- Problem
If a line below contains the string "tokens", copy it out.

BEGIN Provided records

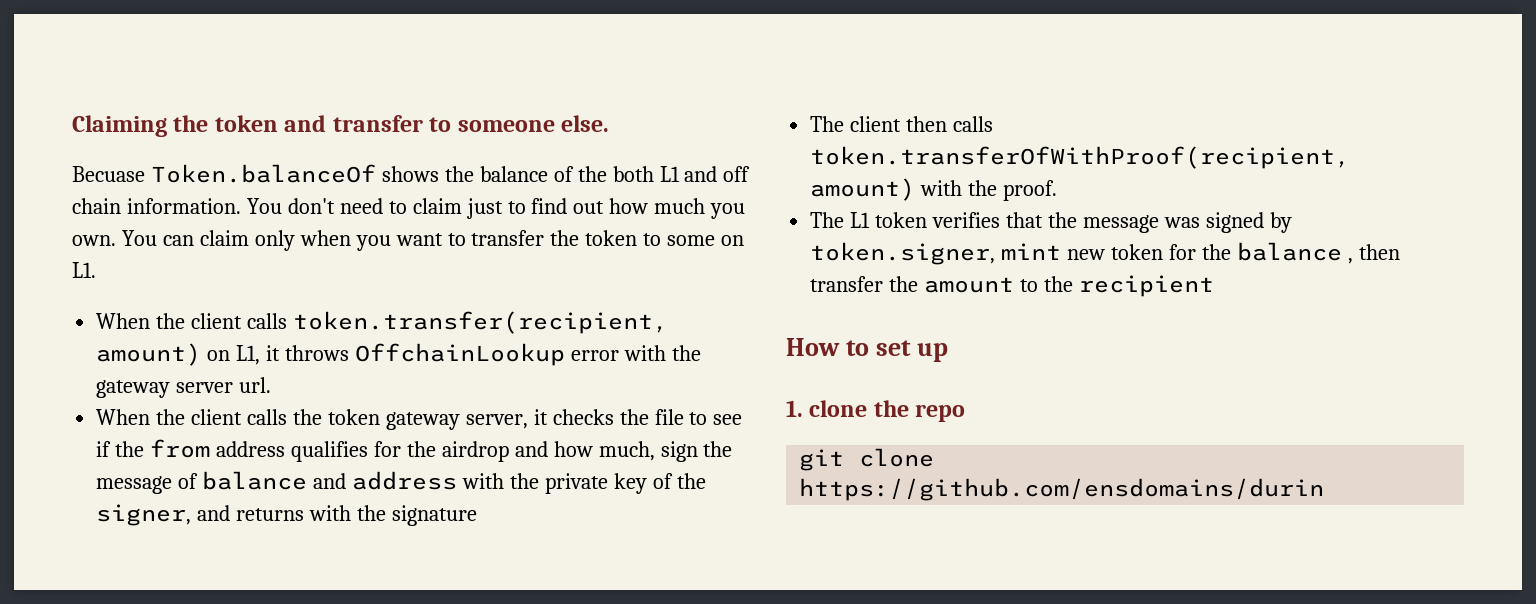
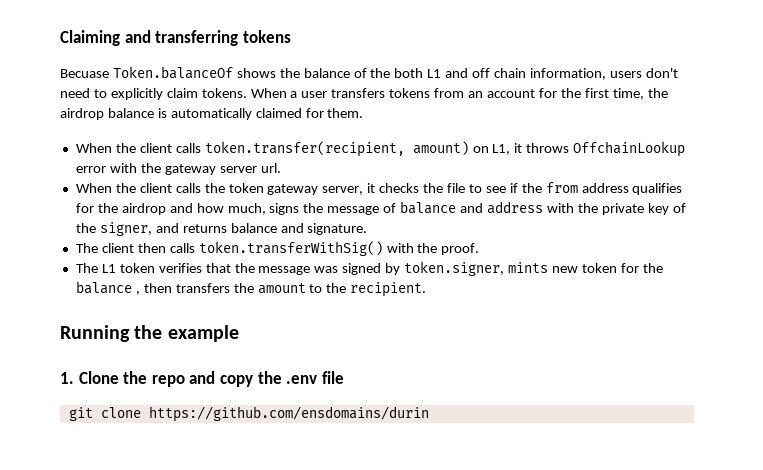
[173,115,610,132] the token and transfer to someone else. -> [124,30,291,46] and transferring tokens
[126,198,282,214] information. You -> [529,68,642,80] information, users
[412,198,746,219] [72,230,745,251] [72,262,96,278] claim just to find out how much you own. You can claim only when you want to transfer the token to some on L1. -> [110,88,668,100] [60,108,364,120] explicitly claim tokens. When a user transfers tokens from an account for the first time, the airdrop balance is automatically claimed for them.
[660,441,698,462] sign -> [269,203,300,215] signs
[309,505,477,526] with the signature -> [230,223,368,235] balance and signature.
[810,146,1351,169] [810,178,916,201] token.transferOfWithProof(recipient, amount) -> [198,241,383,256] token.transferWithSig()
[1001,243,1062,260] mint -> [508,262,549,273] mints
[810,276,884,292] transfer -> [175,283,230,293] transfers
[1078,275,1214,297] [786,338,948,362] recipient // How to set up -> [350,282,427,297] [60,325,239,342] recipient. // Running the example
[809,400,868,417] clone -> [78,371,119,384] Clone
(966, 413) none -> [189,371,344,387] and copy the .env file

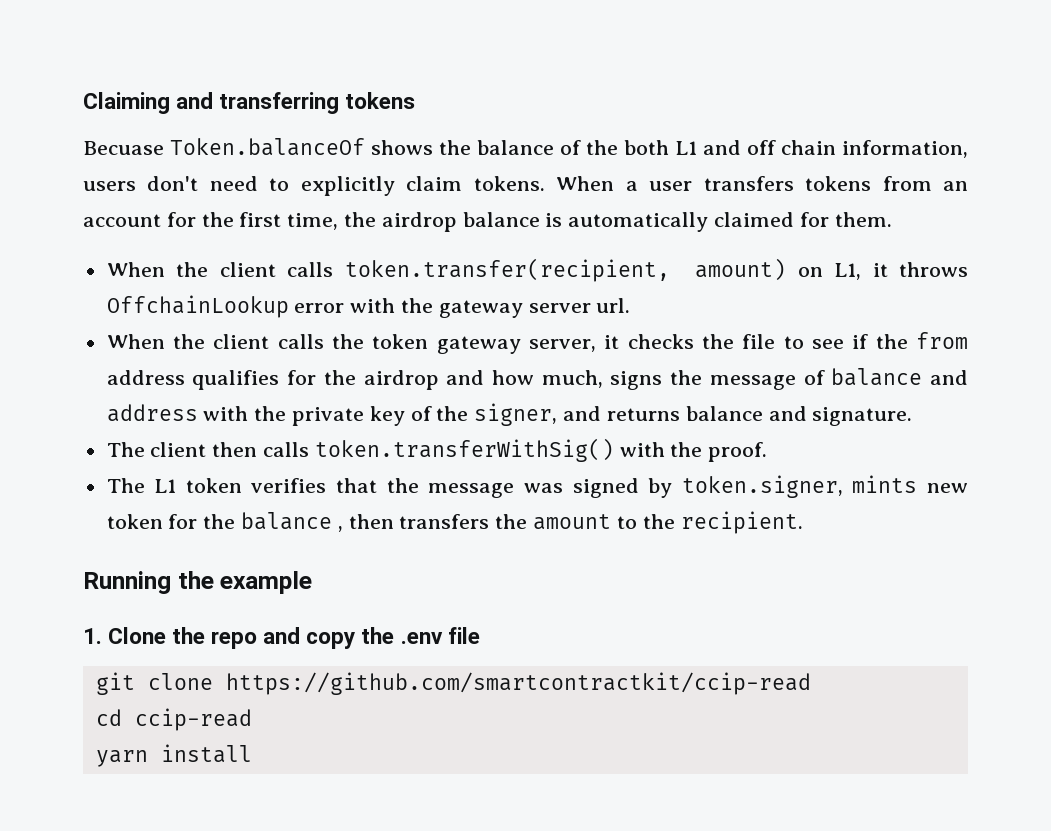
[148,406,429,422] https://github.com/ensdomains/durin -> [225,672,811,695] [95,708,252,731] [95,744,252,767] https://github.com/smartcontractkit/ccip-read // cd ccip-read // yarn install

END Provided records

- Completed exercise
[173,115,610,132] the token and transfer to someone else. -> [124,30,291,46] and transferring tokens
[412,198,746,219] [72,230,745,251] [72,262,96,278] claim just to find out how much you own. You can claim only when you want to transfer the token to some on L1. -> [110,88,668,100] [60,108,364,120] explicitly claim tokens. When a user transfers tokens from an account for the first time, the airdrop balance is automatically claimed for them.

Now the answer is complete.